(Change detection outputs)
┌──

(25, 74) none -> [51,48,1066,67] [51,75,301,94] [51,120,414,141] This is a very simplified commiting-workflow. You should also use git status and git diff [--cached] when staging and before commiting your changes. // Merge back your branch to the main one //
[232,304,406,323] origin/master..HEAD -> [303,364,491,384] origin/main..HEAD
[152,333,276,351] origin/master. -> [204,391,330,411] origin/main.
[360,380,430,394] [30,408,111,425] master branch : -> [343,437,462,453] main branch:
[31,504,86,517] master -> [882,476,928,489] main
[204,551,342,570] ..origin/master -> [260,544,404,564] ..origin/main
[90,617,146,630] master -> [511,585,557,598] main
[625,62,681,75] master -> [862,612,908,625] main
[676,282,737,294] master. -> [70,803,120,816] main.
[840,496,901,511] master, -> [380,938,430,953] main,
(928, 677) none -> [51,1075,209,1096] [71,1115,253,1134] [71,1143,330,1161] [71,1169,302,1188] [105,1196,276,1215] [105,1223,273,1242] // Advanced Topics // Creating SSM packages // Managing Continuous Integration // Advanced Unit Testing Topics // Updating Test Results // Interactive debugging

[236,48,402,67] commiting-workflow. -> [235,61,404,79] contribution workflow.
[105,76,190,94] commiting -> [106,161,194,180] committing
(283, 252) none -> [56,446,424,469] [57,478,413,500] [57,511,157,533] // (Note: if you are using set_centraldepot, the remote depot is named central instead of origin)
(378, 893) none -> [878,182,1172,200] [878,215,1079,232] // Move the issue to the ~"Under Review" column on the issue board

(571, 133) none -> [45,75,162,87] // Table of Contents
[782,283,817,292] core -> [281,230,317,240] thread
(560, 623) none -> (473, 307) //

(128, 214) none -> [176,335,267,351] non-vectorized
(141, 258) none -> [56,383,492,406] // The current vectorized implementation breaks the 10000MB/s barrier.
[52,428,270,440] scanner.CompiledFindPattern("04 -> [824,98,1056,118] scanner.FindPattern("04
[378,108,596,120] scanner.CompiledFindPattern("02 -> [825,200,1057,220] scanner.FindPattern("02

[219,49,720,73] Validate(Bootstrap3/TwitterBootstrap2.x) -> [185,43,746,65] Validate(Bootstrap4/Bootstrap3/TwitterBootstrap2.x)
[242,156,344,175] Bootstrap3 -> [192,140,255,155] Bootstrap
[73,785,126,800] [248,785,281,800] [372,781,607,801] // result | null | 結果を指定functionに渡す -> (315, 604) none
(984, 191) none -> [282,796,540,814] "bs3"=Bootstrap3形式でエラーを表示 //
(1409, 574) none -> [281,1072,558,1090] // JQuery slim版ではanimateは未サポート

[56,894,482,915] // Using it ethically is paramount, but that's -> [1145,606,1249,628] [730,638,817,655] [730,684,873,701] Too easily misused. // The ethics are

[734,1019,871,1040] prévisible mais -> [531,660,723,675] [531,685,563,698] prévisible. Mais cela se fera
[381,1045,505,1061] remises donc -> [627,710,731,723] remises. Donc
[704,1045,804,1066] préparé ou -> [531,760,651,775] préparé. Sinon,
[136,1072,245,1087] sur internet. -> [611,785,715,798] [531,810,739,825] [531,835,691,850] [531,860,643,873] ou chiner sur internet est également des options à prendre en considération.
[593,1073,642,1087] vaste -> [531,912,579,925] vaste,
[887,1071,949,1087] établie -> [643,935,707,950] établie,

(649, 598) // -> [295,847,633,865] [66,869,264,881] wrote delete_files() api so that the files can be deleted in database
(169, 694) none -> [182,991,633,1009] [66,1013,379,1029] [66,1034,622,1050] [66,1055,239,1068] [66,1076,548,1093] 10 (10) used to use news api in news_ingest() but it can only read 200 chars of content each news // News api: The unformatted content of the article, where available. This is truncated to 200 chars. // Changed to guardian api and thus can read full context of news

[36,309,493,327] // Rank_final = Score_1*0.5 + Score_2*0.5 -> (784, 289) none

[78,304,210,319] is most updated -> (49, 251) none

└──

**Work to be completed:** Take the lines from the top of the data through the one that contains "[105,76,190,94] commiting ->" and copy them exactly, leaving out every line after it.

**Solution for this problem:**
(25, 74) none -> [51,48,1066,67] [51,75,301,94] [51,120,414,141] This is a very simplified commiting-workflow. You should also use git status and git diff [--cached] when staging and before commiting your changes. // Merge back your branch to the main one //
[232,304,406,323] origin/master..HEAD -> [303,364,491,384] origin/main..HEAD
[152,333,276,351] origin/master. -> [204,391,330,411] origin/main.
[360,380,430,394] [30,408,111,425] master branch : -> [343,437,462,453] main branch:
[31,504,86,517] master -> [882,476,928,489] main
[204,551,342,570] ..origin/master -> [260,544,404,564] ..origin/main
[90,617,146,630] master -> [511,585,557,598] main
[625,62,681,75] master -> [862,612,908,625] main
[676,282,737,294] master. -> [70,803,120,816] main.
[840,496,901,511] master, -> [380,938,430,953] main,
(928, 677) none -> [51,1075,209,1096] [71,1115,253,1134] [71,1143,330,1161] [71,1169,302,1188] [105,1196,276,1215] [105,1223,273,1242] // Advanced Topics // Creating SSM packages // Managing Continuous Integration // Advanced Unit Testing Topics // Updating Test Results // Interactive debugging

[236,48,402,67] commiting-workflow. -> [235,61,404,79] contribution workflow.
[105,76,190,94] commiting -> [106,161,194,180] committing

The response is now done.